I really do not think it's a great solution, the 12v lamps like grain of wheat/rice, etc, do NOT handle over voltage well. 

Anyway, he already bought the regulated supply... 

Regards, greg


----------



## Ray Dunakin (Jan 6, 2008)

I bought a 3-prong, three-wire power cord from Home Depot and connected it according to the instructions provided here: 

"L= line (normally black wire) 
N= neutral (normally white wire) 
Ground= ground (normally green wire)" 

Finally got around to plugging it in, and it promptly shocked me. The only thing I was touching was the rubber "handle" part of the plug, so I don't know how it could shock me, but it did. So I'm throwing the whole thing out and starting over. 

I need to find a REGULATED, 12v power supply that already has a cord, and is not intended to be installed inside some piece of equipment. 

Any suggestions?


----------



## TonyWalsham (Jan 2, 2008)

If you don't need more than about 1 amp, mains supply plug in wall warts are available in 12 volt switchmode version for very low cost.


----------



## Ray Dunakin (Jan 6, 2008)

Update: 

I eventually ended up getting this -- 

http://www.amazon.com/Pyramid-PS26KX-Amp-Power-Supply/dp/B000Y8GFIE 

It's 25 amps and has all the "bells and whistles". It cost more than I had hoped to spend but cheaper options just weren't working out for me. I've been using it for over four months now and am very pleased with it. One nice thing is the adjustable voltage. Most of the time I set it to 12v (my grain of rice bulbs are 16v), but I can reduce the power to dim the lights if needed for photographic effects. On the other hand, I have to watch that the knob doesn't get accidentally bumped up to the full 15v output.


----------



## NavyTech (Aug 2, 2008)

You can save yourself a lot of money if you pick up a used computer power supply that people toss in the garbage. You can remove the wires you do not need and you can use more than one for no cost.


----------



## krs (Feb 29, 2008)

Posted By NavyTech on 27 Sep 2010 03:15 PM 
You can save yourself a lot of money if you pick up a used computer power supply that people toss in the garbage. You can remove the wires you do not need and you can use more than one for no cost.

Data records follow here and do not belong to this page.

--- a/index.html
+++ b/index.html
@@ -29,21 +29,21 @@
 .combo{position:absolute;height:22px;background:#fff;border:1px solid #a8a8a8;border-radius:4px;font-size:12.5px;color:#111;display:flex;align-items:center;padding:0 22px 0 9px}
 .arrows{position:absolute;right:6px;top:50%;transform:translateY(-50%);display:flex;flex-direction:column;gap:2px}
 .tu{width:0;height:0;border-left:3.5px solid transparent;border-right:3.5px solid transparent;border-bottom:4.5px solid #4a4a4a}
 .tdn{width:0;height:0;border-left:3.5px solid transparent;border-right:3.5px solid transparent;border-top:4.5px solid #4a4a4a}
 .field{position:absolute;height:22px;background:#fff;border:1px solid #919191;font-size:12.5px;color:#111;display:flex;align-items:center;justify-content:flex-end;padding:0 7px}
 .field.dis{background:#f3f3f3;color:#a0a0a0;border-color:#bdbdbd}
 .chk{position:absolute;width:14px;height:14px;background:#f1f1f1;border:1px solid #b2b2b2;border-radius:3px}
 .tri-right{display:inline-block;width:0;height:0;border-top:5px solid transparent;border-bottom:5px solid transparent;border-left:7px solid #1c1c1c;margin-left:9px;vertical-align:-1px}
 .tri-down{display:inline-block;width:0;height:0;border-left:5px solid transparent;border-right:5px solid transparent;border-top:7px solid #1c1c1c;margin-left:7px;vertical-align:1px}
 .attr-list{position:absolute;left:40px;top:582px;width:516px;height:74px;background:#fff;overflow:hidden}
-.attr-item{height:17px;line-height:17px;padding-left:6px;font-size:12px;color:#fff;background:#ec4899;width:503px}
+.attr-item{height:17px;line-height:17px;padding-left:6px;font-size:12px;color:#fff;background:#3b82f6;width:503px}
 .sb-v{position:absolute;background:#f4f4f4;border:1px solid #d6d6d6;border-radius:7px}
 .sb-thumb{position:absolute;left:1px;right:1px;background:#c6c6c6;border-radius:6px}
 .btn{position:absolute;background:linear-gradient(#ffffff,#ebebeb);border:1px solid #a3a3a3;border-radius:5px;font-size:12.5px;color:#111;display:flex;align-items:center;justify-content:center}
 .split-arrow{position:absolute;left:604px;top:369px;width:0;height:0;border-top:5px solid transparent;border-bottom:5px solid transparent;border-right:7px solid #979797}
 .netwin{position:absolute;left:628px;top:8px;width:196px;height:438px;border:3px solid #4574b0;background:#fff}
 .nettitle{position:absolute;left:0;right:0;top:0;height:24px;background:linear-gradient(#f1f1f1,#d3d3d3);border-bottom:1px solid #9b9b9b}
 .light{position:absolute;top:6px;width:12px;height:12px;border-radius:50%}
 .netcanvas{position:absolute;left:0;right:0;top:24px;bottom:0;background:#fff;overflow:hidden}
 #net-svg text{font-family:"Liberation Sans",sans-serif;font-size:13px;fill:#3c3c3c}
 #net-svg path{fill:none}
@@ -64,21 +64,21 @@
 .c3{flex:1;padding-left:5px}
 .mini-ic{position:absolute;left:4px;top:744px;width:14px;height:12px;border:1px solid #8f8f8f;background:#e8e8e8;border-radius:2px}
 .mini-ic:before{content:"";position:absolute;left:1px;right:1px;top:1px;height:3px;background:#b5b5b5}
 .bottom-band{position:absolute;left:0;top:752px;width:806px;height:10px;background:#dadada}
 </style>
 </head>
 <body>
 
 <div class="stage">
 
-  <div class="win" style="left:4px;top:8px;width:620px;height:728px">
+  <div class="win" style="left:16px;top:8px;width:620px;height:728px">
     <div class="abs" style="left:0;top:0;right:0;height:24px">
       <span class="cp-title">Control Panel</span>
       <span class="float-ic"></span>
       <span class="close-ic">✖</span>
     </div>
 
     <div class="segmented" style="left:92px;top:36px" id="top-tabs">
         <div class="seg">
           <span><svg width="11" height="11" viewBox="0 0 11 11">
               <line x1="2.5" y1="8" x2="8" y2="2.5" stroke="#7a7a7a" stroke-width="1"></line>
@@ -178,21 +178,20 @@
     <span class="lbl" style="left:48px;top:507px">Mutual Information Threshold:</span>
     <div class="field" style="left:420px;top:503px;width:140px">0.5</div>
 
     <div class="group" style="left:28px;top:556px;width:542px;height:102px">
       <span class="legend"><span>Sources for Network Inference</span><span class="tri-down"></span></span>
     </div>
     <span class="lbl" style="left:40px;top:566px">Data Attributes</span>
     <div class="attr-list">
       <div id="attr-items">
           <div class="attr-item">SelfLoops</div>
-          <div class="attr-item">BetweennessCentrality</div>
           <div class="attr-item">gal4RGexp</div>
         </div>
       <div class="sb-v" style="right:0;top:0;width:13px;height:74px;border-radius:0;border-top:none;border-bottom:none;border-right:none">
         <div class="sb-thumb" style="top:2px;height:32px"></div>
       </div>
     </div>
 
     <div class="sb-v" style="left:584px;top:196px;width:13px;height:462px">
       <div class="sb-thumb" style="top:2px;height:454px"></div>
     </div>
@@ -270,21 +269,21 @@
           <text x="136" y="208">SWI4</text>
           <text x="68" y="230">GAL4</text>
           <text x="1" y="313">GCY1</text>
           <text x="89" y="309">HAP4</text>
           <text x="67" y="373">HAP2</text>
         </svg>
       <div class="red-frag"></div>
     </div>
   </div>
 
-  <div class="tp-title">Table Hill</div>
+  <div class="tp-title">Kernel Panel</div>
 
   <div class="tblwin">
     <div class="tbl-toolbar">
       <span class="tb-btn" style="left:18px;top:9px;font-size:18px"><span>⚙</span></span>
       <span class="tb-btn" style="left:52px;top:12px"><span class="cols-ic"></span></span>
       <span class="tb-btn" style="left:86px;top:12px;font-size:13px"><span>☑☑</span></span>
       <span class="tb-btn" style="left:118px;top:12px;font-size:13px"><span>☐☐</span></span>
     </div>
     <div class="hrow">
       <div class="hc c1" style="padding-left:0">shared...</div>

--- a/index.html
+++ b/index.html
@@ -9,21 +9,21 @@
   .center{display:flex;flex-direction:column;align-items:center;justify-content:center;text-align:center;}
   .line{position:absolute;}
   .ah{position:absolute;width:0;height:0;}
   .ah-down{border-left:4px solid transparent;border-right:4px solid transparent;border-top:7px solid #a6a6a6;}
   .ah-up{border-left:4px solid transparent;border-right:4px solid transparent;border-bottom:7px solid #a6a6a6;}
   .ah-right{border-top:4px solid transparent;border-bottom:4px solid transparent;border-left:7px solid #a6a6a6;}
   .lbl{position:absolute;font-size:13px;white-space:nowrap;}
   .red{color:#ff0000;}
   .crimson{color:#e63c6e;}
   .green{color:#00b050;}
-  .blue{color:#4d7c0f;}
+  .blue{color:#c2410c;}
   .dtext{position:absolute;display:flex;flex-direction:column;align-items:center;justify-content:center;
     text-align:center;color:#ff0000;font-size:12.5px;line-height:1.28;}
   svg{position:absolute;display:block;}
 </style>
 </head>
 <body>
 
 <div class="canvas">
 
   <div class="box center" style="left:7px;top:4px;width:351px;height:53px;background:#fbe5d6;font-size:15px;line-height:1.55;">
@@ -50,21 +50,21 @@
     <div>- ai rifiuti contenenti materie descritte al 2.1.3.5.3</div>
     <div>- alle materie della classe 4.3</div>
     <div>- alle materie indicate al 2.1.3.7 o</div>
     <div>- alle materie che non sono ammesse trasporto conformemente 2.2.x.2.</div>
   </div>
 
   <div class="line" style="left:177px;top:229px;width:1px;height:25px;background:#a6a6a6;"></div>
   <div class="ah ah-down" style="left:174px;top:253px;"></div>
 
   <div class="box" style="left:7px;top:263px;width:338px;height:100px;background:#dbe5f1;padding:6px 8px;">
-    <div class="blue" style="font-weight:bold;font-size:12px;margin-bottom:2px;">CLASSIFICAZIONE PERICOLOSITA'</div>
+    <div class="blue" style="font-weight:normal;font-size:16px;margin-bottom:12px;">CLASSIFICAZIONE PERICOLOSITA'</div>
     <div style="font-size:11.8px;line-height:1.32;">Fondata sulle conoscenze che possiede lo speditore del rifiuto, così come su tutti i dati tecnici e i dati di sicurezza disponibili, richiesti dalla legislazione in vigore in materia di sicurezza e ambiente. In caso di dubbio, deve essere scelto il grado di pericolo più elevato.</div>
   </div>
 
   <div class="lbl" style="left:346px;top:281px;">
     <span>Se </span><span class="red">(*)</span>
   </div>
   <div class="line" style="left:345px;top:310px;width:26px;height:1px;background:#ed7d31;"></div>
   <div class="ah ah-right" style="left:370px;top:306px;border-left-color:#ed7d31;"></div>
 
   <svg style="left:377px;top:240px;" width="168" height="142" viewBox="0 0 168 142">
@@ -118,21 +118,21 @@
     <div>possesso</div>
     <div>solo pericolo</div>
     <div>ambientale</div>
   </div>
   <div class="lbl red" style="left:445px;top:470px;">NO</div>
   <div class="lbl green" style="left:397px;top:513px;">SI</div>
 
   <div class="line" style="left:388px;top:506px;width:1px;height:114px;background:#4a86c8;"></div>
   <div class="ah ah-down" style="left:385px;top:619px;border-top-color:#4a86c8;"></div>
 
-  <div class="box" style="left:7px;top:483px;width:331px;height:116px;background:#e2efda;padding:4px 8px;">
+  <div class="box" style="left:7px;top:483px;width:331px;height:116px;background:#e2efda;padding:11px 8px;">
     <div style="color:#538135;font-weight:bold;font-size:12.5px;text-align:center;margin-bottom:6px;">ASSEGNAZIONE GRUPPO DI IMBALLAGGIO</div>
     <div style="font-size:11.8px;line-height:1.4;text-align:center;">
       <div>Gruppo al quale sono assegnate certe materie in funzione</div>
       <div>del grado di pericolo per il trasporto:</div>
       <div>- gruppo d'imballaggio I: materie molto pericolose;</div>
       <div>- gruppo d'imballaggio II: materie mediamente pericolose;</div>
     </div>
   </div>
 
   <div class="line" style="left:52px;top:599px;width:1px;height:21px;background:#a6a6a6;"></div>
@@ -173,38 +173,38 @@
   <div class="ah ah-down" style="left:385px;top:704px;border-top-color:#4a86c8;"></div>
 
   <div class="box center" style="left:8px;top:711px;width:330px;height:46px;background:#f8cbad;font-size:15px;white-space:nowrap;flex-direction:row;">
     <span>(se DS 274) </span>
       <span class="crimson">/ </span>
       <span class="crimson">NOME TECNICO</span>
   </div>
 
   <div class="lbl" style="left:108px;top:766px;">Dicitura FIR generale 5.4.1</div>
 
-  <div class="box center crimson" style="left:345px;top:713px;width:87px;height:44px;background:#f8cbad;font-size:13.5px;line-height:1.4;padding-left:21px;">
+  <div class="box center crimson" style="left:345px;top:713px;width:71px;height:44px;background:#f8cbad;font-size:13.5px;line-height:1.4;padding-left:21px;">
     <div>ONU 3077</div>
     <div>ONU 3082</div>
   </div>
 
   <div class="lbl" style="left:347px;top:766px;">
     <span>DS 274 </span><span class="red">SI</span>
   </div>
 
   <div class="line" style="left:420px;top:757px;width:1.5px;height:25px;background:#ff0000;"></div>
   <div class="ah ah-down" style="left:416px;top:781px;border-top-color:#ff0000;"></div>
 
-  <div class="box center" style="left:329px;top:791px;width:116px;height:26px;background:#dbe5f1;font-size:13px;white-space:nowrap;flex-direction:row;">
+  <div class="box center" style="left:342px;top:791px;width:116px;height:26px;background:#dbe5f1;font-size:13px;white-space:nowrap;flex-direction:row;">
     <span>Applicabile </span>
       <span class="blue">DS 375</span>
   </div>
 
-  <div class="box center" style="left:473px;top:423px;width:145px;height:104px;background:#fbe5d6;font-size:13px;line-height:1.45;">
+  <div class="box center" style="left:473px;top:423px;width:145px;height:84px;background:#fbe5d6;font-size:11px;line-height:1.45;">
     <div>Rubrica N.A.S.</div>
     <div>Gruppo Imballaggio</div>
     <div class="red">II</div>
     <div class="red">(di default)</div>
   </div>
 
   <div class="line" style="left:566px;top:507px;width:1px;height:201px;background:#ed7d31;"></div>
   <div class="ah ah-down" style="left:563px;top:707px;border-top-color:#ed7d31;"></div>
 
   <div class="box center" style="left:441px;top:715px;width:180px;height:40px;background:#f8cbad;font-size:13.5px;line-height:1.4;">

True - but read the last few posts on page 1.
The OP had trouble hooking up a standard, well labeled switching supply - wiring up a computer supply would be a bit more complex.


----------



## Greg Elmassian (Jan 3, 2008)

Umm... Ray uses the variable voltage feature... pretty difficult to modify an old PC supply to become a variable voltage supply. 

Greg


----------



## Tom Bray (Jan 20, 2009)

If you can live with 13.8V you can use a standard supply from Radio Shack, or a amateur radio power supply. I think Radio Shack have one that puts out 10A, it has binding posts on for the DC side, a power plug on the other. MFJ has a couple of supplies that are variable down to about 5V and go as high as 15V, they also put out lots of current, again, these have binding posts for the DC, a power plug for the AC. 

I use a lawn light transformer and put in 14V bulbs into all the buildings. You could also use 16V bulbs and they will last longer. The transformers pretty much put out 12VAC, plus they have sensors on them to turn them on in the evening for a set amount of time. 

One thing is that if you use a high current supply, make sure you use fuses to protect those thin 28AWG wires - they will smoke and catch on fire if there is a short ... pretty spectacular. 

Tom


----------



## Tom Bray (Jan 20, 2009)

One comment about PC power supplies ... They need a minimal load on the 5VDC line for them to regulate properly. The newer ones probably have different requirements since I think they have a 3.5V output. 

Multiple output switching power supplies often are designed with the assumption that one of the outputs has a minimum load on it for them to work correctly. 

Tom


----------



## Madstang (Jan 4, 2008)

I have used Malibu lighting in my buildings since I started and have never had a problem with lights, but I also use the 4 watt bulbs. In some instances I increase the wattage. 
Marty uses solar, but I have found that the brightness is not to my liking. 
Malibu is only good with their bulbs, they do not give off enough light with the 12-16 volt bulbs, they only give a warm glow with those. 
But usede inside buildings they are perfect.


----------



## RimfireJim (Mar 25, 2009)

Posted By Tom Bray on 27 Sep 2010 09:53 PM 
One comment about PC power supplies ... They need a minimal load on the 5VDC line for them to regulate properly. The newer ones probably have different requirements since I think they have a 3.5V output. 

Multiple output switching power supplies often are designed with the assumption that one of the outputs has a minimum load on it for them to work correctly. 

Tom 
Very true, and the consequences of insufficient load can be more serious than improper regulation. About 10 years ago at work, I was associated with a project where this requirement wasn't met, and we had power supplies dying on us while we were bench-testing the electronics assembly. We had to add a load resistor during testing that simulated the load in the product. That was an expensive lesson, as the damage wasn't covered under warranty due to failure to adhere to mfr's requirements. IIRC, the minimum load was something like 10% of the continuous rated output of the PS.


----------